There has to be a standard. To replace the traditional marriage model with another one (e.g. inclusive of homosexuals) is to destroy the institution of marriage all together. It is not a matter of maintaining the current model while simply allowing others to join in. The redefining of marriage is the eradication of marriage itself and substituting for it something entirely different. I, for one, hold my marriage in much higher regard, and there is a practical reason for affirming the sanctity of marriage.
You will notice that the argumentation thus far has been based on reason and common sense. No appeal has been made to religion or to any religious document. For those who blindly dismiss opponents of gay marriage as closed-minded bigots or religious fanatics, you can stop reading now.

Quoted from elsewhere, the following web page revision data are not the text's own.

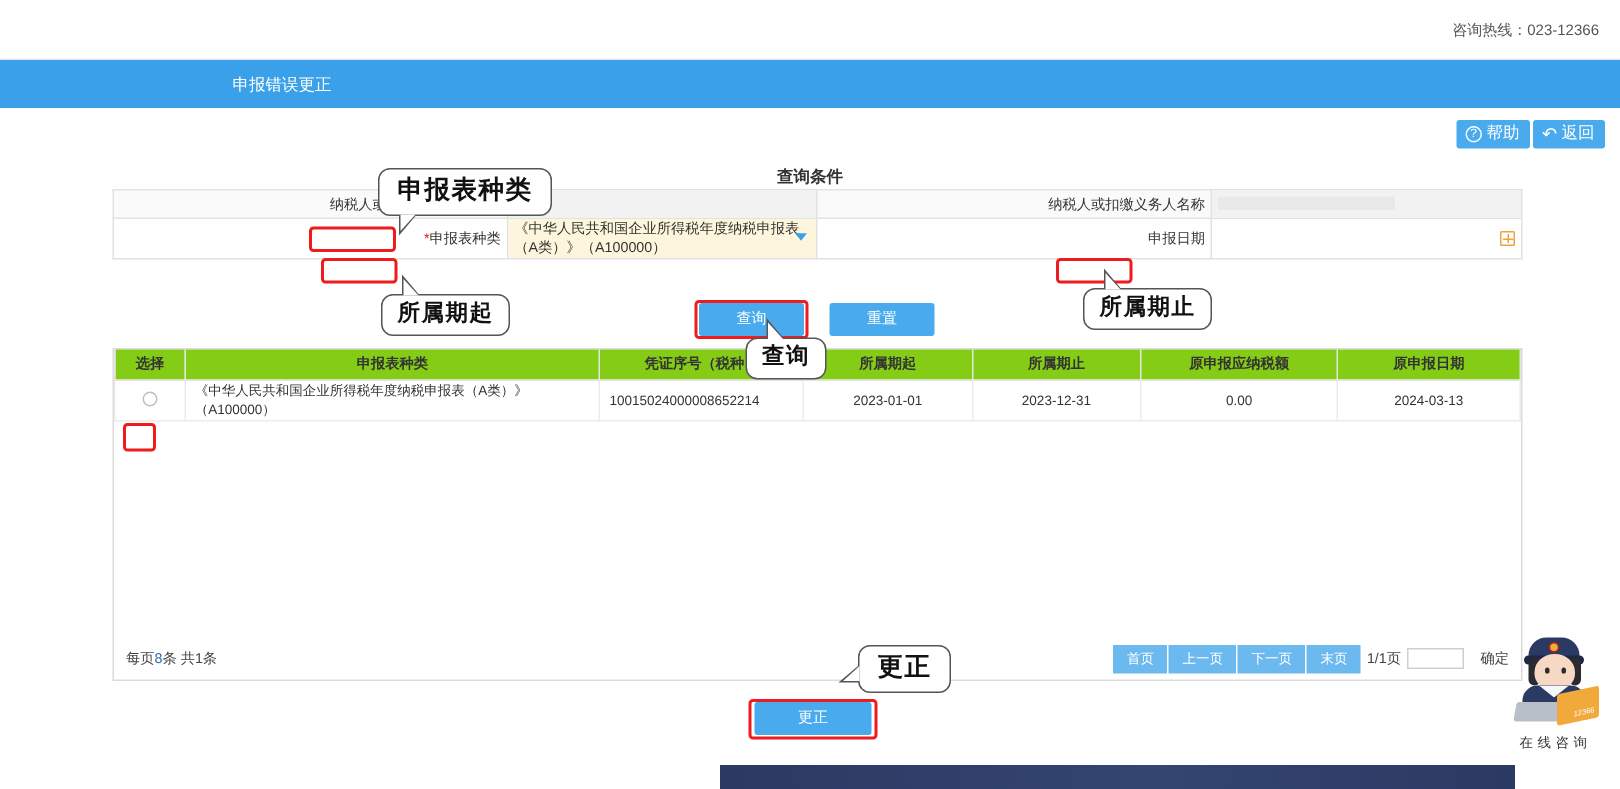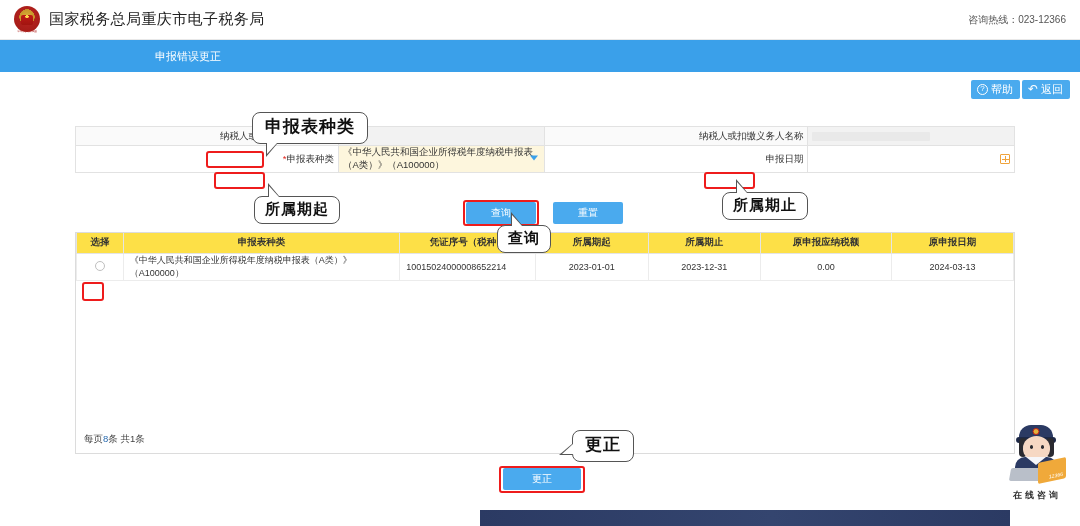--- a/index.html
+++ b/index.html
@@ -236,12 +236,6 @@
 <div class="page">
 
   <div class="topbar">
-    <div class="brand">
-      <div class="emblem">
-        <span class="emblem-text">中华人民共和国</span>
-      </div>
-      <div class="brand-title">国家税务总局重庆市电子税务局</div>
-    </div>
     <div class="hotline">咨询热线：023-12366</div>
   </div>
 

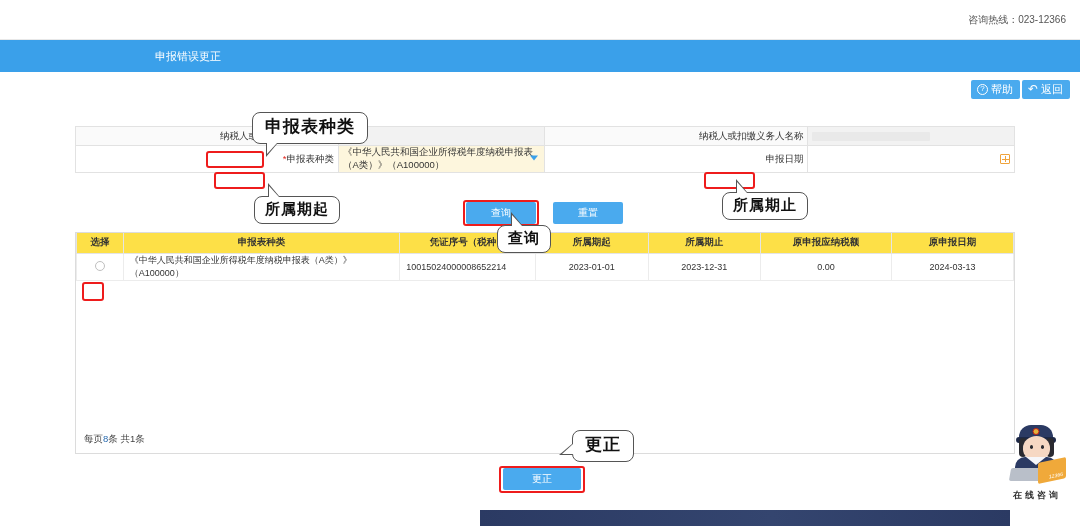--- a/index.html
+++ b/index.html
@@ -254,6 +254,7 @@
     </div>
   </div>
 
+  <div class="qtitle">查询条件</div>
 
   <table class="qtable">
     <colgroup>

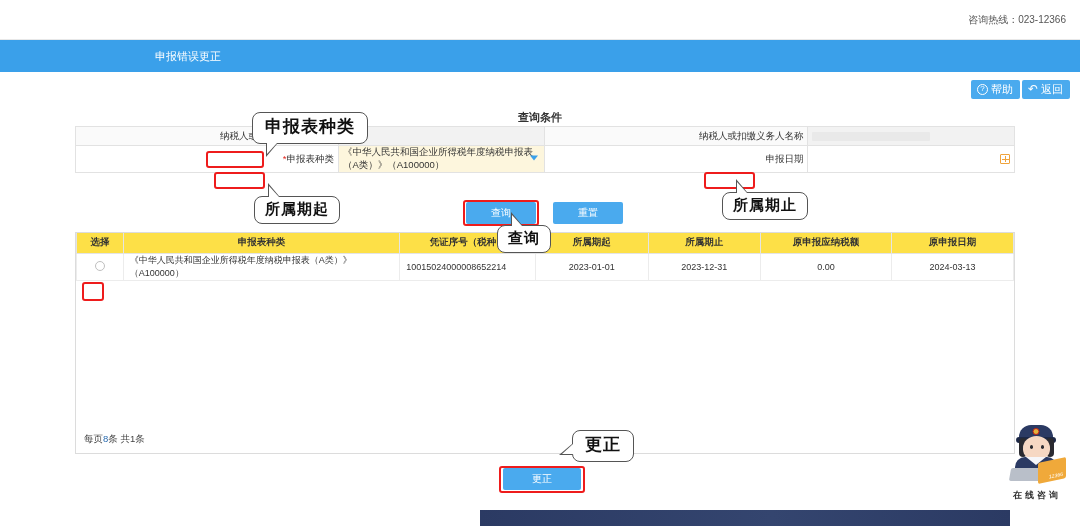--- a/index.html
+++ b/index.html
@@ -130,7 +130,7 @@
   table.grid { width:100%; border-collapse:collapse; font-size:9px; table-layout:fixed; }
   table.grid th {
     border:1px solid #e4e4e4; border-top:none; height:20px; font-size:9.5px;
-    font-weight:bold; color:#333; background:#fde047;
+    font-weight:bold; color:#333; background:#84cc16;
   }
   table.grid td { border:1px solid #ececec; height:22px; color:#333; padding:0 6px; }
   td.c { text-align:center; }

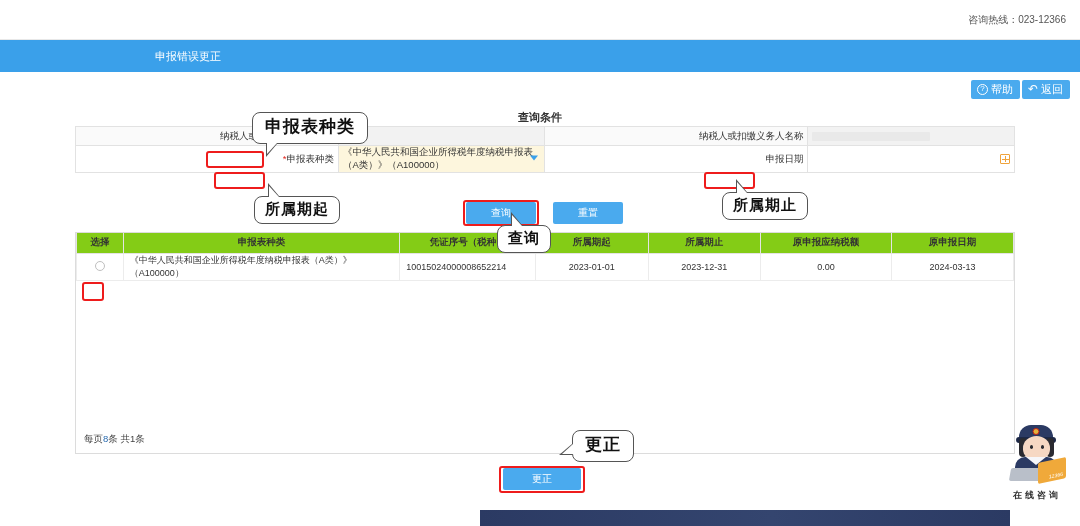--- a/index.html
+++ b/index.html
@@ -337,6 +337,15 @@
         <span>每页</span><b>8</b><span>条</span>
         <span>共1条</span>
       </div>
+      <div class="pgbtns">
+        <span class="pgbtn">首页</span>
+        <span class="pgbtn">上一页</span>
+        <span class="pgbtn">下一页</span>
+        <span class="pgbtn">末页</span>
+        <span class="pgnum">1/1页</span>
+        <input class="pginput" value="" style="">
+        <span class="pgok">确定</span>
+      </div>
     </div>
   </div>
 

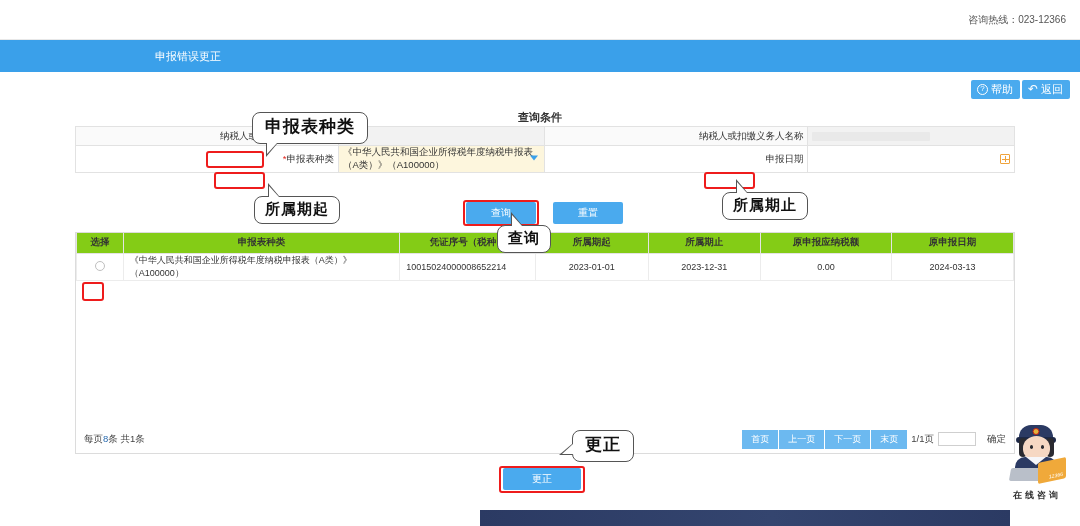--- a/index.html
+++ b/index.html
@@ -222,7 +222,7 @@
   .m-screen{ position:absolute; left:36px; top:36px; width:28px;height:21px;
            background:#f0a93a; border-radius:2px; transform:skewY(-12deg);}
   .m-screen span{ position:absolute; right:3px; bottom:2px; font-size:5px; color:#fff; }
-  .m-label{ margin-top:3px; font-size:9px; font-weight:bold; color:#333; letter-spacing:3px; }
+  .m-label{ margin-top:3px; font-size:9px; font-weight:normal; color:#333; letter-spacing:3px; }
 
   
   .bottomstrip {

Just ponder what has been written to this point.
For those of us who accept the divine authority of the Bible, by considering the following scriptures with an open mind and no underlying agenda, the will of God on this issue ought to be crystal clear. No further comment from me is needed. On the practice of homosexuality, see Genesis 13:13; 19:4-7; Leviticus 18:22; 20:13; Romans 1:26-32; 1 Corinthians 6:9-11; 1 Timothy 1:8-10. On God’s design for marriage, see Genesis 2:22-24; Matthew 19:3-9; Mark 10:6-9; 1 Corinthians 7:1-3; Ephesians 5:22-33; Hebrews 13:4.
–Kevin L. Moore, via http://kmooreperspective.blogspot.com/2013/04/the-delusion-of-gay-marriage.html
Addendum: Some will no doubt find this article offensive, whether advocates of gay marriage, or pet lovers, or maybe even tennis players and barn owners. But please don’t miss the point. It is not about homosexuals vs. pets, or barns vs. houses, or gender-specific tennis players vs. mixed-doubles tennis players. It is a reasonable challenge to those who are seeking to hijack and redefine a very special, centuries-old, well-established institution and are using irrational, defamatory, misleading bully-tactics to do so.